As much as I do not wish for him to ever move off me again. He does. As he withdraws from me, Ben gently finds the closest spot beside me. He continues not leaving the most intimate embrace we have ever shared. He leans down and grabs my blankets. He covers us both. Protecting us. Covering all that is now exposed. Ben buries his face in my neck. I know he wishes to hide his tears as well.
I wait. I wait for an ounce of strength to return, before I speak. "Ben?"
He wraps his arms firmer around me. He pulls me even closer to him. The only words I find are not enough. "I'm going to miss you very much."
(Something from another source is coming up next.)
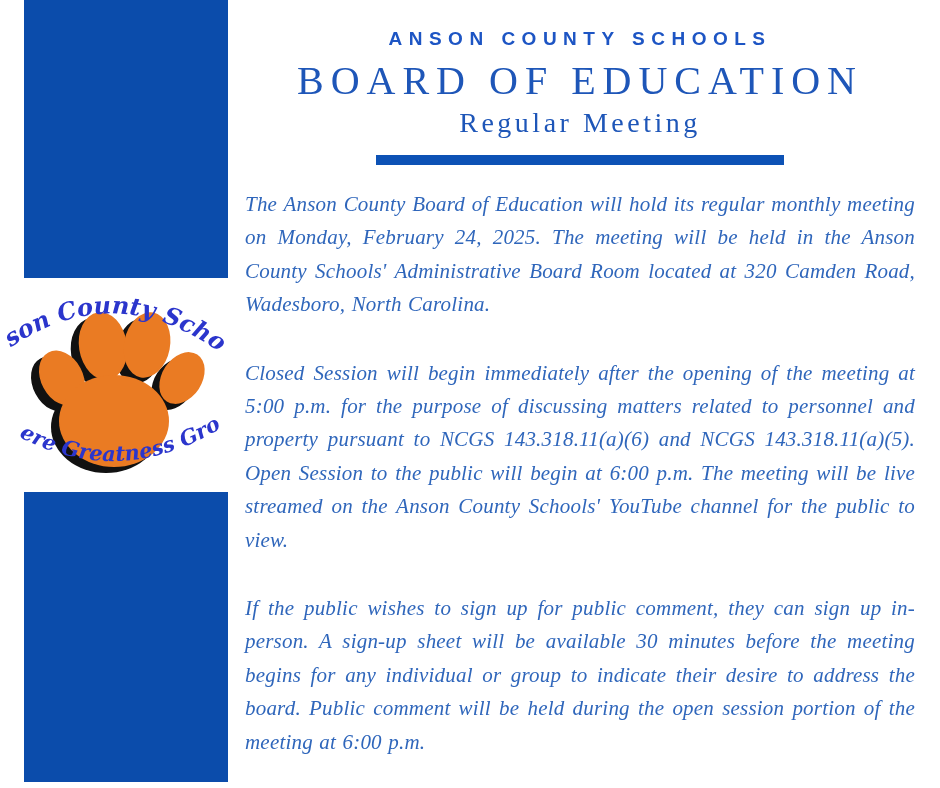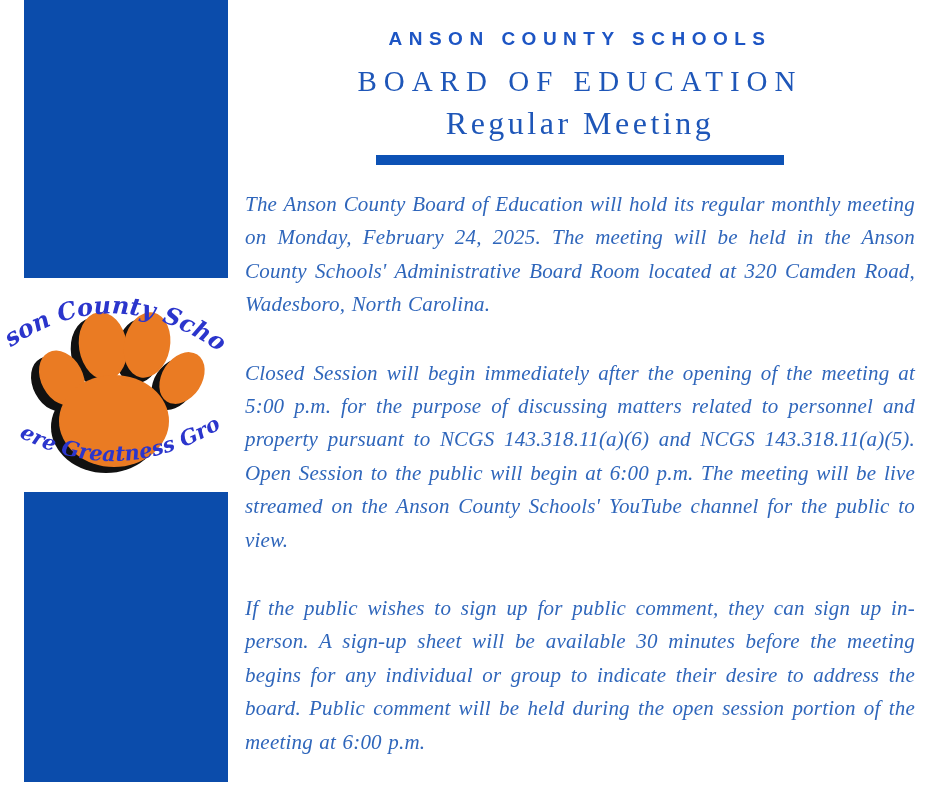"BOARD OF EDUCATION" .title { font-size: 29px -> 40px }
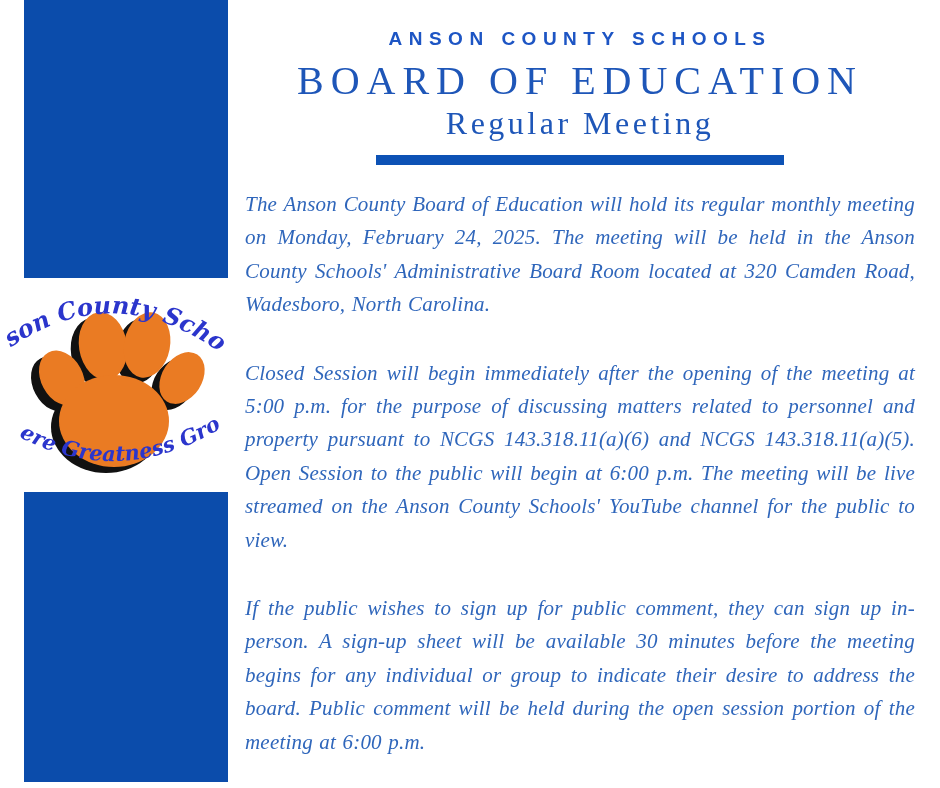"Regular Meeting" .subtitle { font-size: 32px -> 28px }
I feel him take a deep breath as his body quivers beside mine that still trembles. "Max I have been missing you every day. Every day you are right beside me. Every moment you never truly see me.”
He kisses my head, rests his beside mine. I can still feel his body shake. He turns me on my side and lies tight against me. This is what so many people talk about. We spoon our bodies as one. He holds me closer than I have ever felt. I dare not speak again aloud. Instead in a whisper to myself as I close my eyes tight. "You are wrong. I have only seen you. I have loved you all my life."
I cry silently without further tears or even movement as Christina Perri, “A Thousand Years”, drifts sweetly through my mind. Like an angel’s whisper circling my room. Wrapped in the arms of the man I have been in love with for twenty-one years. I desperately hold onto his arms around me. With the feel of Ben’s soft breath on my neck, I drift off to sleep. All I worked so hard to become is gone. I am completely undone.
Chapter Eleven
My cell rings again. I know the ringtone all but too well. Ben put it on. Every phone upgrade he always sneaks it on my phone. Accompanies it, of course with a selfie. He always leaves a picture with a smile that weakens my knees. I ignore his call again. I no longer know who I am. Who or what Ben and I are?